Entries taken from a collection
---------------

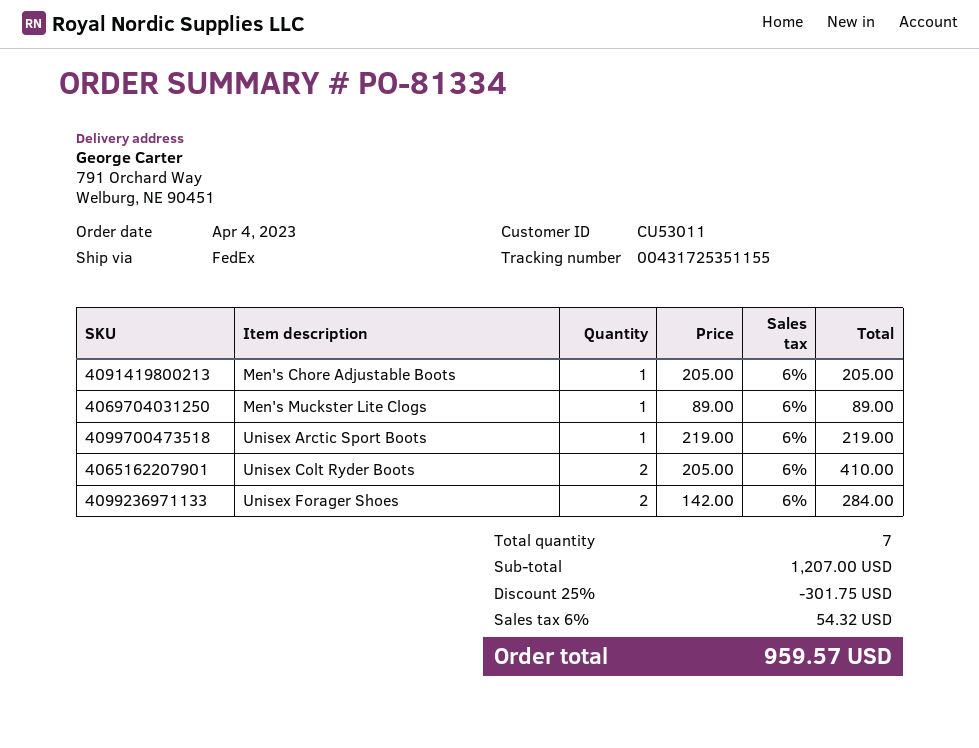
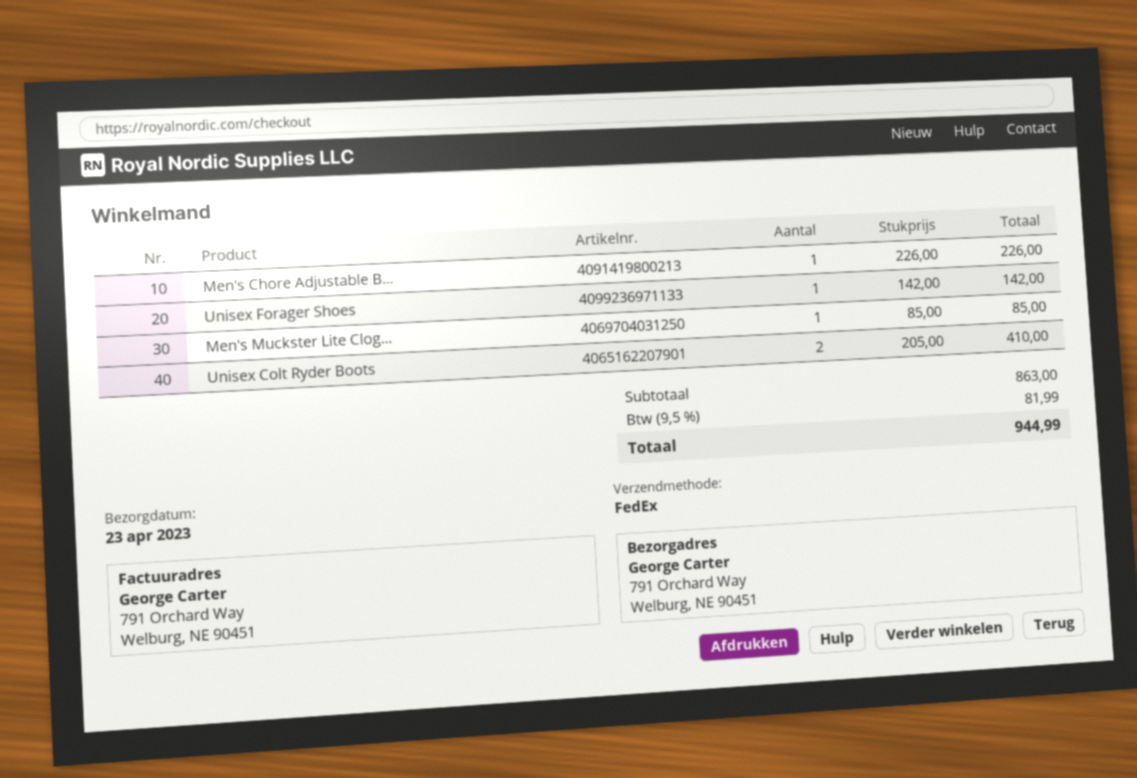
Men's Chore Adjustable Boots: 1 x 205.00 = 205.00 -> 1 x 226.00 = 226.00
Men's Muckster Lite Clogs: 1 x 89.00 = 89.00 -> 1 x 85.00 = 85.00
Unisex Arctic Sport Boots: 1 x 219.00 = 219.00 -> none
Unisex Forager Shoes: 2 x 142.00 = 284.00 -> 1 x 142.00 = 142.00
subtotal: 1207.00 -> 863.00
discount: 25% = 301.75 -> none
tax: 6% = 54.32 -> 9.5% = 81.99
total: 959.57 -> 944.99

---------------

## TASK GOAL
Can the lines from the start of the records through the line with "tax: 6% = 54.32 -> 9.5% = 81.99" be given again exactly, with the pictures left out?

## YOUR RESPONSE
Men's Chore Adjustable Boots: 1 x 205.00 = 205.00 -> 1 x 226.00 = 226.00
Men's Muckster Lite Clogs: 1 x 89.00 = 89.00 -> 1 x 85.00 = 85.00
Unisex Arctic Sport Boots: 1 x 219.00 = 219.00 -> none
Unisex Forager Shoes: 2 x 142.00 = 284.00 -> 1 x 142.00 = 142.00
subtotal: 1207.00 -> 863.00
discount: 25% = 301.75 -> none
tax: 6% = 54.32 -> 9.5% = 81.99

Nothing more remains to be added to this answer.